Run through the data and copy out every line that mentions the word "file".
(Dataset excerpts)
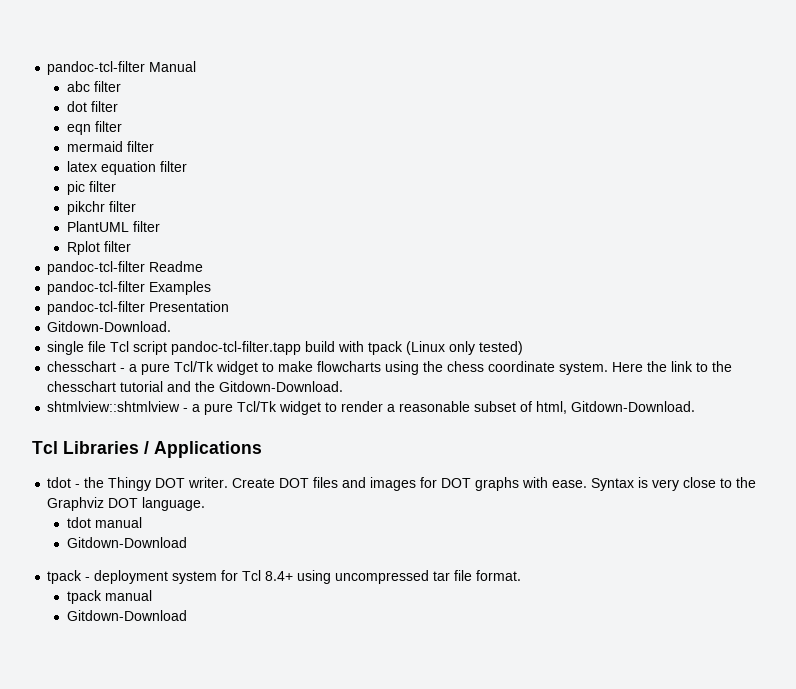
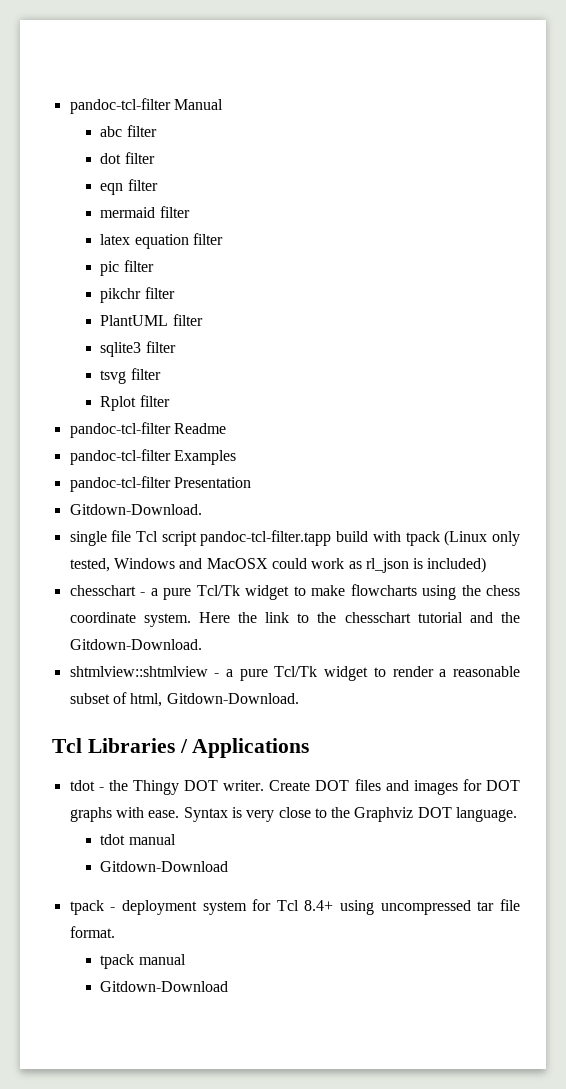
+ sqlite3 filter
+ tsvg filter
- single file Tcl script pandoc-tcl-filter.tapp build with tpack (Linux only tested)
+ single file Tcl script pandoc-tcl-filter.tapp build with tpack (Linux only tested, Windows and MacOSX could work as rl_json is included)

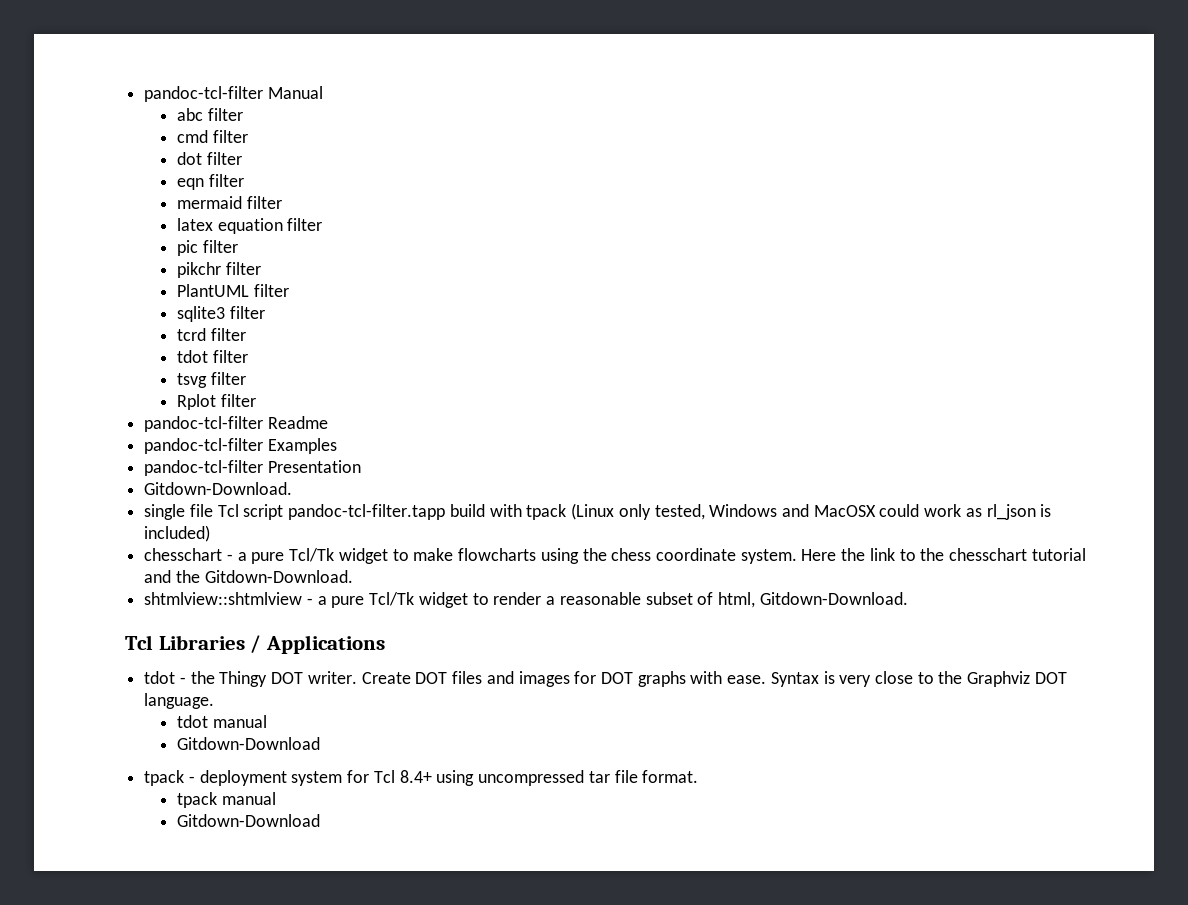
+ cmd filter
+ tcrd filter
+ tdot filter

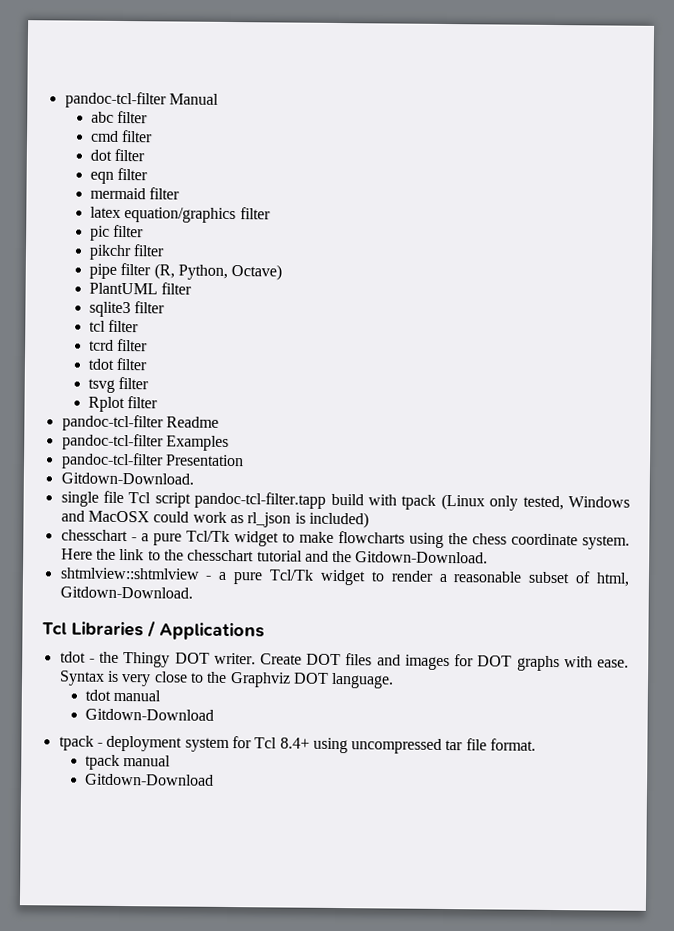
- latex equation filter
+ latex equation/graphics filter
+ pipe filter (R, Python, Octave)
+ tcl filter

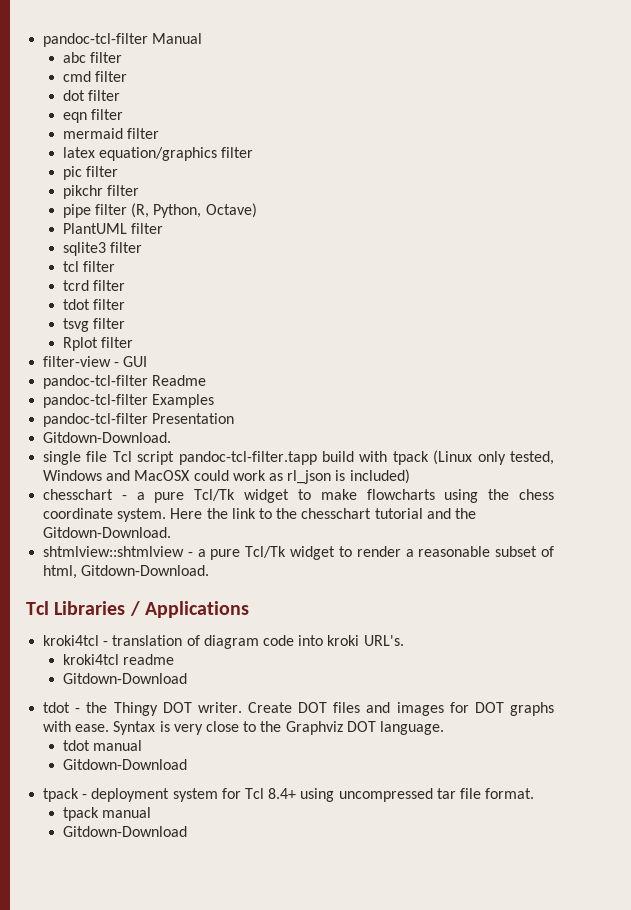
+ filter-view - GUI
+ kroki4tcl - translation of diagram code into kroki URL's.
+ kroki4tcl readme
+ Gitdown-Download

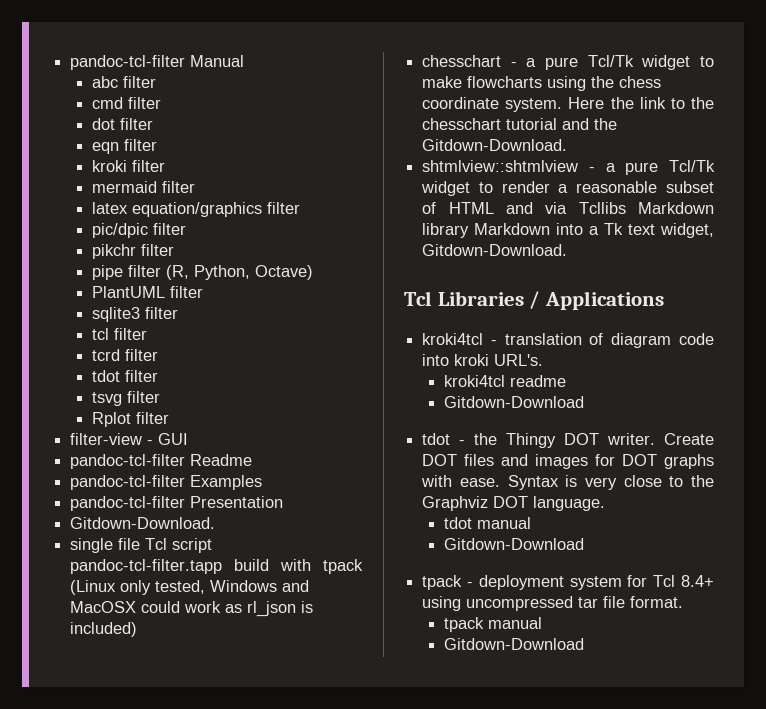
+ kroki filter
- pic filter
+ pic/dpic filter
- shtmlview::shtmlview - a pure Tcl/Tk widget to render a reasonable subset of html, Gitdown-Download.
+ shtmlview::shtmlview - a pure Tcl/Tk widget to render a reasonable subset of HTML and via Tcllibs Markdown library Markdown into a Tk text widget, Gitdown-Download.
(End Dataset excerpts)
=== Finished exercise ===
- single file Tcl script pandoc-tcl-filter.tapp build with tpack (Linux only tested)
+ single file Tcl script pandoc-tcl-filter.tapp build with tpack (Linux only tested, Windows and MacOSX could work as rl_json is included)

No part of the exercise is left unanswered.